RALEIGH, N.C. — Most evenings, Sean Haugh is a pizza deliveryman.
But every other week or so, the Libertarian Party’s Senate nominee in North Carolina opens a few craft beers on the counter of the bar in his campaign manager’s basement. He takes deep gulps from a pint glass bearing an image of Austrian-school economist Murray Rothbard and expresses his Everyman frustrations with the current political system into a video camera.
So far, Haugh’s campaign barely exists anywhere but on YouTube. But it is doing surprisingly well in a high-stakes Senate contest in which candidates and outside groups have already spent more than $15 million.
Four polls lately put his support somewhere between 8 and 11 percent — not enough to suggest a realistic possibility of winning, but conceivably enough to affect the outcome of the race. The same surveys show the margin between incumbent Democrat Kay Hagan and her GOP challenger, state House Speaker Thom Tillis, at six points or less.

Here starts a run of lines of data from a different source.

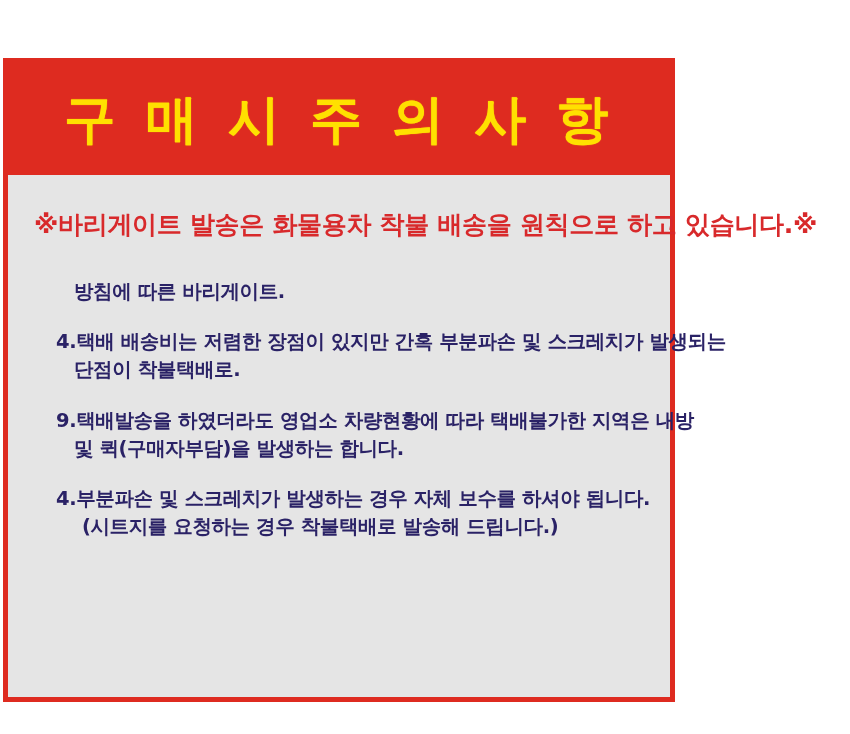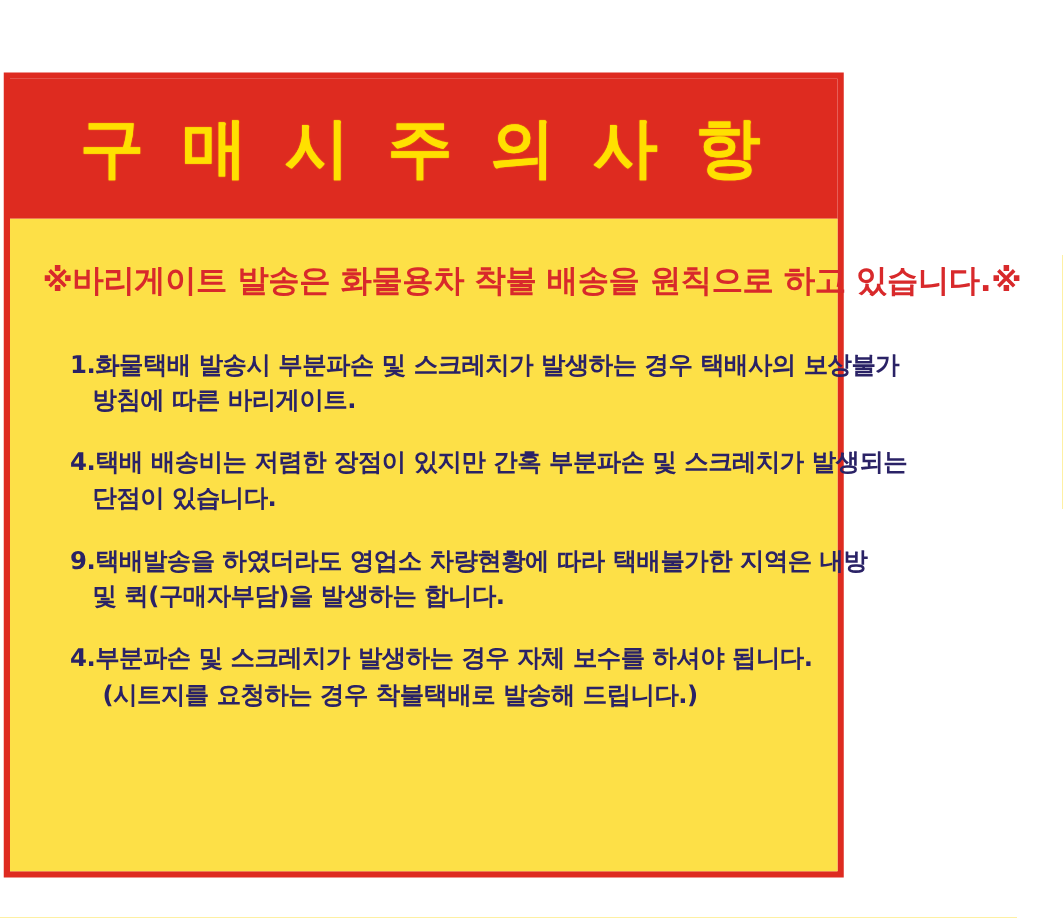--- a/index.html
+++ b/index.html
@@ -49,7 +49,7 @@
 
   .notice-body {
     flex: 1 1 auto;
-    background: #fde047;
+    background: #e5e5e5;
     padding: 36px 26px 0 26px;
     box-sizing: border-box;
   }

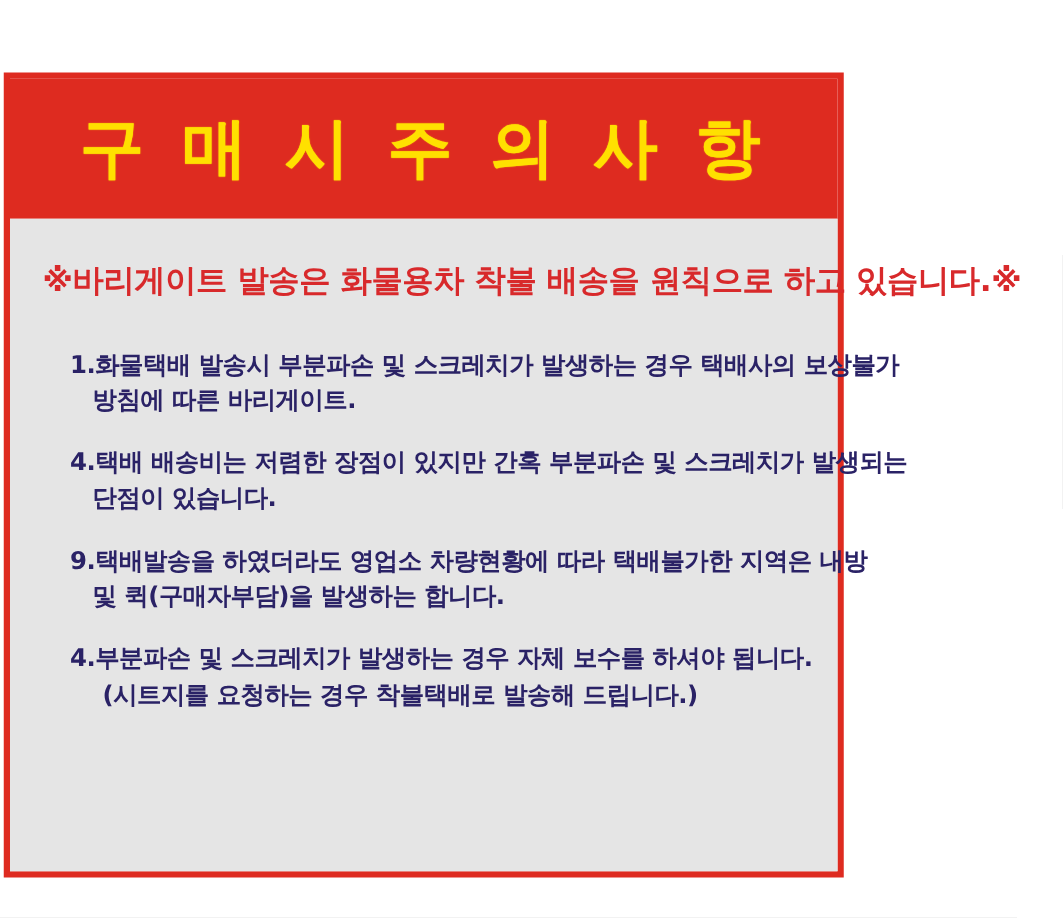--- a/index.html
+++ b/index.html
@@ -112,7 +112,6 @@
     <ul class="notice-list">
 
       <li class="notice-item">
-        <span class="item-line-1">1.화물택배 발송시 부분파손 및 스크레치가 발생하는 경우 택배사의 보상불가</span>
         <span class="item-line-2">방침에 따른 바리게이트.</span>
       </li>
 

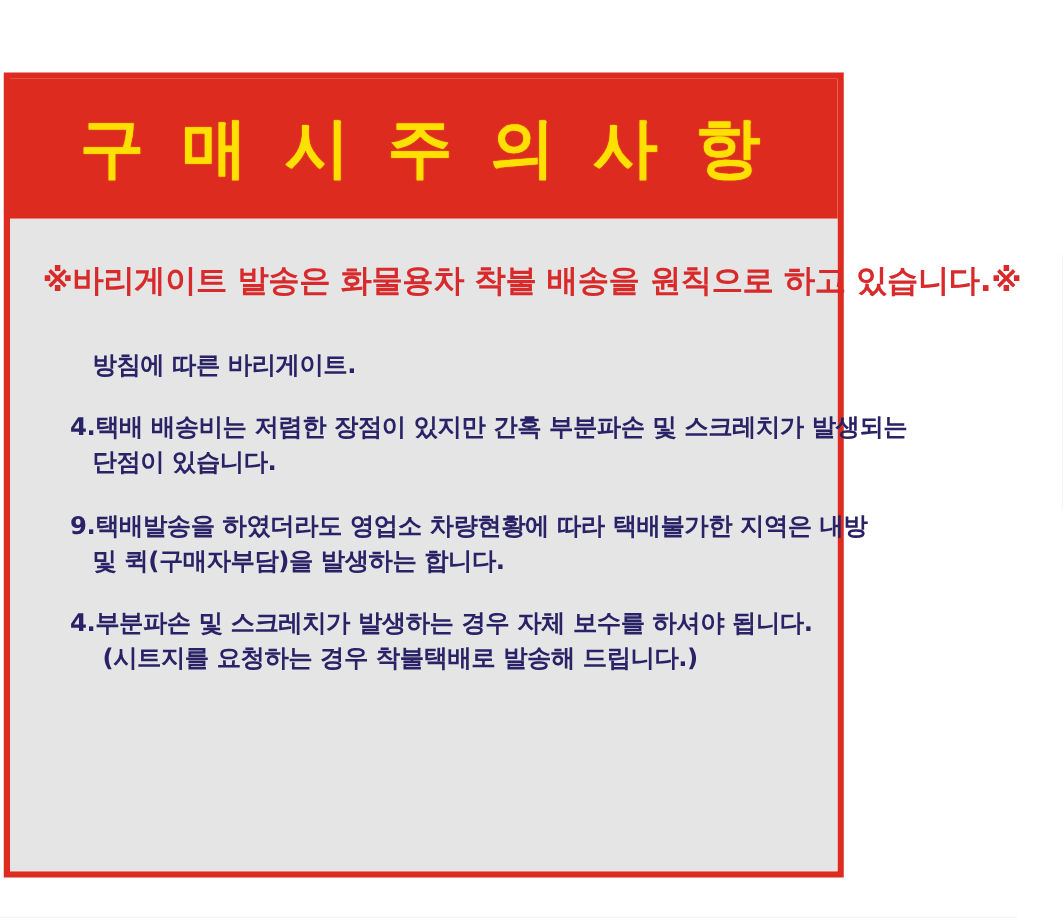--- a/index.html
+++ b/index.html
@@ -117,7 +117,7 @@
 
       <li class="notice-item">
         <span class="item-line-1">4.택배 배송비는 저렴한 장점이 있지만 간혹 부분파손 및 스크레치가 발생되는</span>
-        <span class="item-line-2">단점이 있습니다.</span>
+        <span class="item-line-2">단점이 착불택배로.</span>
       </li>
 
       <li class="notice-item">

“If it ends up being a one- or two-point race, Democrats could keep the Senate because of Sean Haugh,” said Tom Jensen, director of Public Policy Polling (PPP), which showed the Libertarian at 11 percent in its May and June surveys.

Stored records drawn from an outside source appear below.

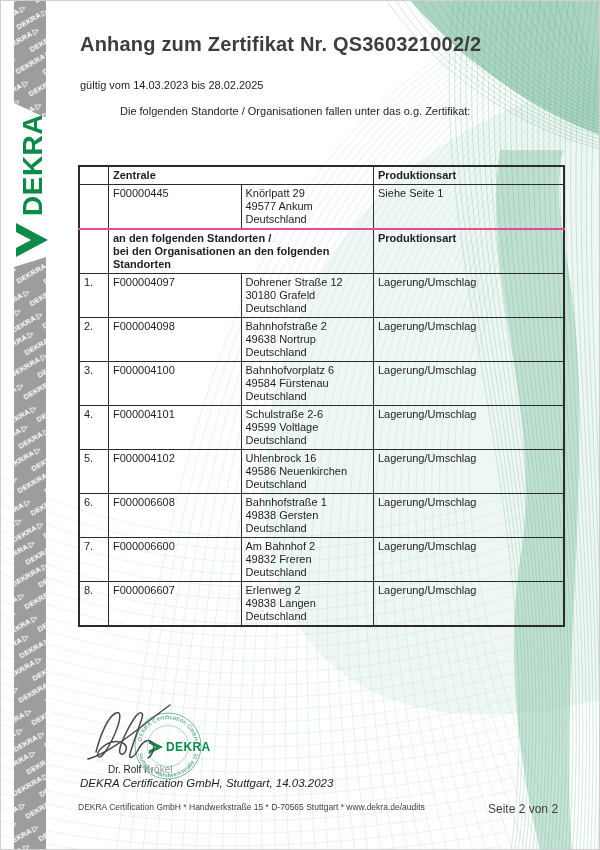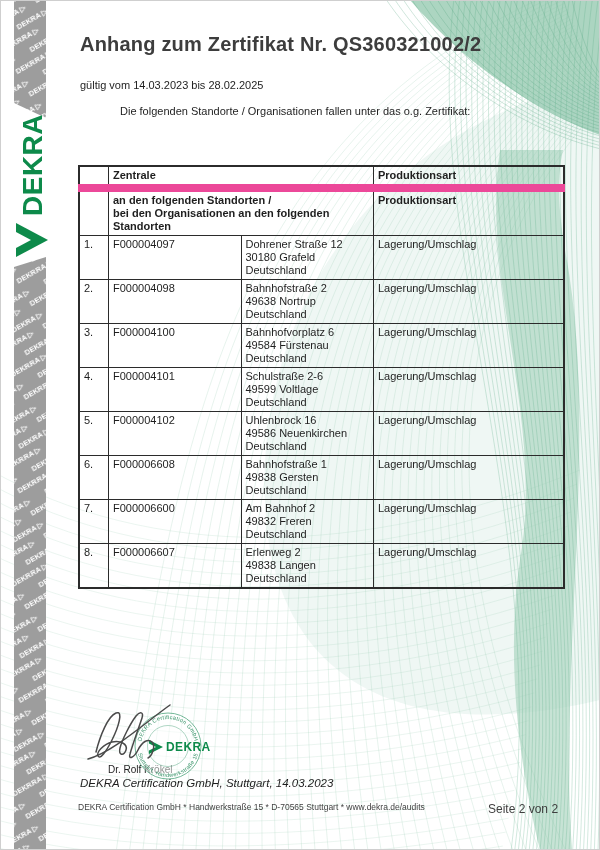--- a/index.html
+++ b/index.html
@@ -182,6 +182,16 @@
       <td colspan="2">Zentrale</td>
       <td class="cprod">Produktionsart</td>
     </tr>
+    <tr>
+      <td class="cnum"></td>
+      <td class="cid">F00000445</td>
+      <td class="caddr">
+        <div>Knörlpatt 29</div>
+        <div>49577 Ankum</div>
+        <div>Deutschland</div>
+      </td>
+      <td class="cprod">Siehe Seite 1</td>
+    </tr>
     <tr class="section">
       <td class="cnum"></td>
       <td colspan="2">

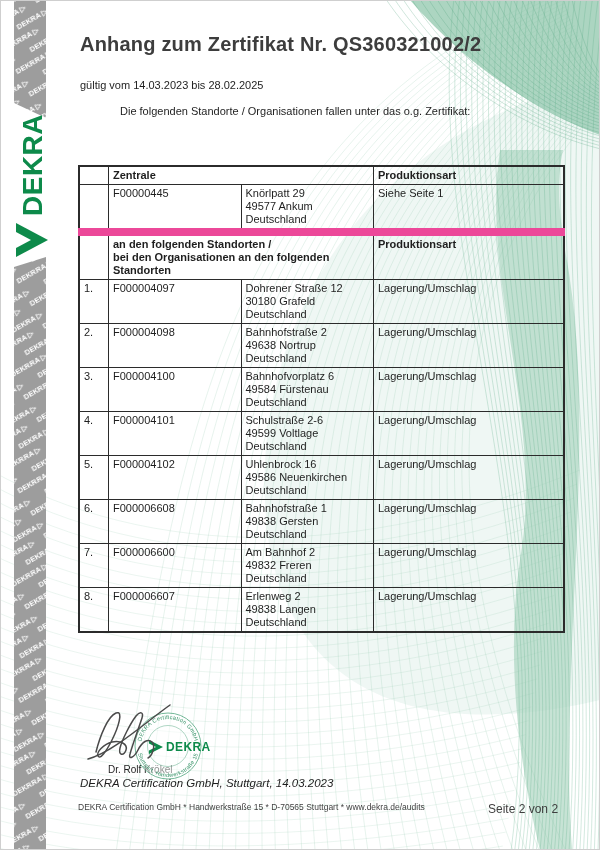--- a/index.html
+++ b/index.html
@@ -22,7 +22,7 @@
   td.caddr{width:158px;}
   td.cprod{width:181px;}
   tr.hdr td{font-weight:bold;}
-  tr.section td{font-weight:bold;border-top:8px solid #ec4899;}
+  tr.section td{font-weight:bold;border-top:2px solid #ec4899;}
   .footer-name{left:68px;top:764px;font-size:10px;margin-left:40px;}
   .footer-org{left:80px;top:777px;font-size:11.5px;font-style:italic;}
   .footer-line{left:78px;top:802px;font-size:8.5px;color:#3f3f3f;}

That scenario might seem far-fetched, but considering how closely the battle for control of the Senate is being fought across the national map, the major parties are taking notice.
At a minimum, “we’re preparing for a very tight race down the home stretch, and every vote is going to count,” said Ben Ray, a spokesman for the Democrats’ coordinated campaign operation in North Carolina. “Definitely, Haugh’s got both sides’ attention.”